Replies are listed 'Best First'.
Re^4: Data Structures
by BrowserUk (Pope) on May 02, 2008 at 21:26 UTC

    Care to share some code to demonstrate? Home brew hash or Moose-based doesn't matter.

    Say, 1000 lines and with an average of say 10 stations per line.

    This will generate some test data sufficient for the exercise:

    #! perl -slw use strict; =comment lineName stn. east...north...elev. 000301038 1260 52205121N109153806W 618485158009020 6626 000301038 1261 52205121N109153674W 618510158009027 6623 =cut for my $line ( 1 .. 1000 ) { for my $stn ( 1 .. 10 ) { printf "%08d %8d %08dN%08dW %015s %4d\n", $line, $stn, int( 1e6 * rand( 90 ) ), int( 1e6 * rand( 90 ) ), int( 1e13 * rand( 90 ) ), int( rand 9999 ); } }

    Examine what is said, not who speaks -- Silence betokens consent -- Love the truth but pardon error.
    "Science is about questioning the status quo. Questioning authority".
    In the absence of evidence, opinion is indistinguishable from prejudice.
      OK

      I use Moose

      First I made the class holding the whole structure. I called it Seismic.

      And this is the program:

      Everything is stored in one $grid object which consists of $line objects which hold the $station objects.

      Direct access to a station and its attributes is easy:

      $grid->get_line(257)->get_station('257_5')->Elevation;
      Of course, behind the scenes, it is all hashes and arrays and hashes of hashes and ... . And of course it is much slower than programming these data structures directly, but then you don't get these nice accessors, mutators, type-checking, default values, ...

      PS: I did not implement all the fields in all the objects, just enough --I hope-- to show it works.

      CountZero

      A program should be light and agile, its subroutines connected like a string of pearls.

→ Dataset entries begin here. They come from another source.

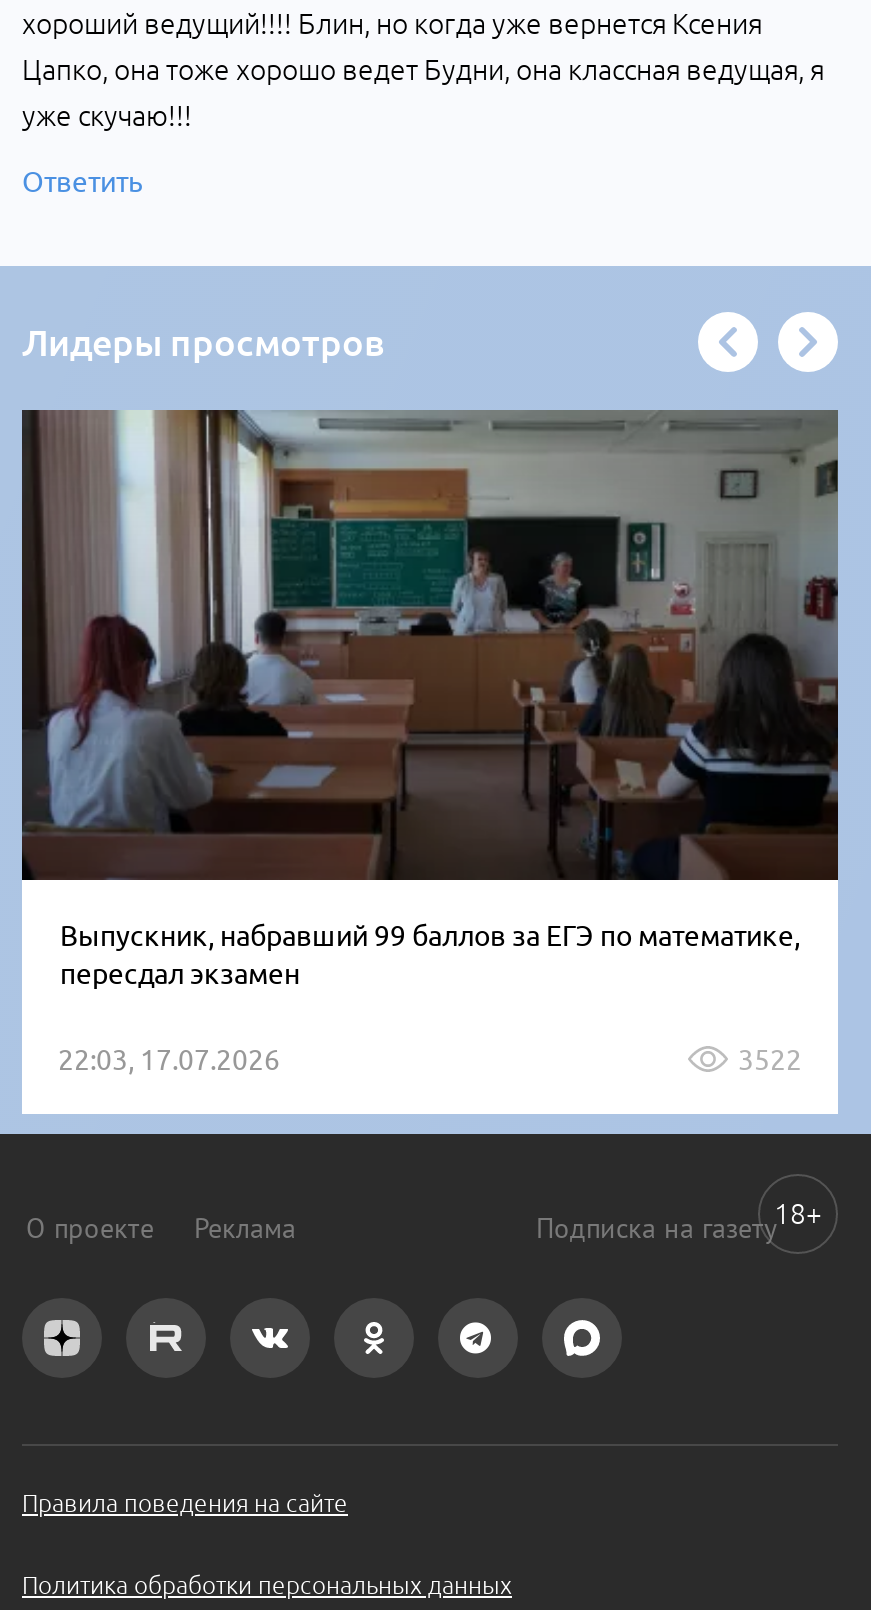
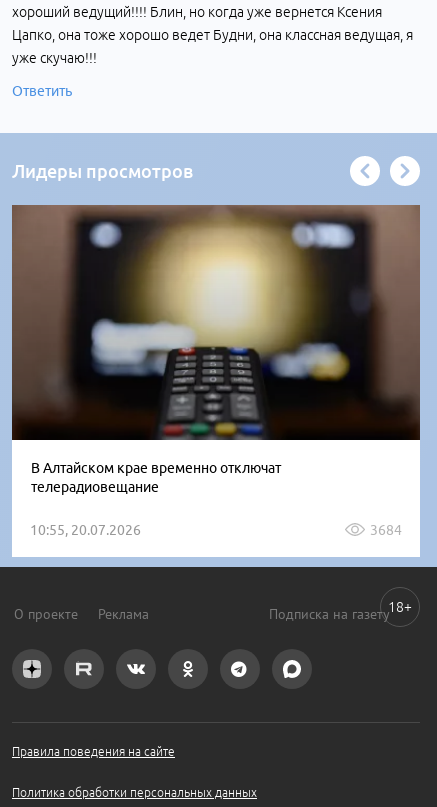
- [image]
- Выпускник, набравший 99 баллов за ЕГЭ по математике,
- пересдал экзамен
+ [image]
+ В Алтайском крае временно отключат
+ телерадиовещание

- 22:03, 17.07.2026
- 3522
+ 10:55, 20.07.2026
+ 3684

The spirit and intent of the program should be retained throughout. There should be neither too little or too much, neither needless loops nor useless variables, neither lack of structure nor overwhelming rigidity." - The Tao of Programming, 4.1 - Geoffrey James

        Of course, behind the scenes, it is all hashes and arrays and hashes of hashes and ... .

        And in one sentence, you've summed up the crux of my object(sic)ion to what you are proposing.

        You're (simply and unnecessarily) wrapping a data structure in an (nest of) objects.

        There are no methods, beyond getters and setters, which hashes and arrays already know how to do. In the process, you've hidden all the other things they know how to do. Like:

        Some of these can be exposed through the addition of generated methods, but all of them? And at what cost? Different names to the ones every half-experienced Perl programmer is already familiar with. get_size() and put_size() instead of $#array as an lvalue.

        Or will that be get_length() and put_length() for this module? Or maybe get_count() and put_count(). Or ...

        Throwing away the familiar, in order to substitute unfamiliar (and variable) naming conventions to do exactly similar things means that instead of the maintenance programmer being able to use the knowledge he has, he has to run away to the documentation--and even the source code--in order to understand the code he is reading.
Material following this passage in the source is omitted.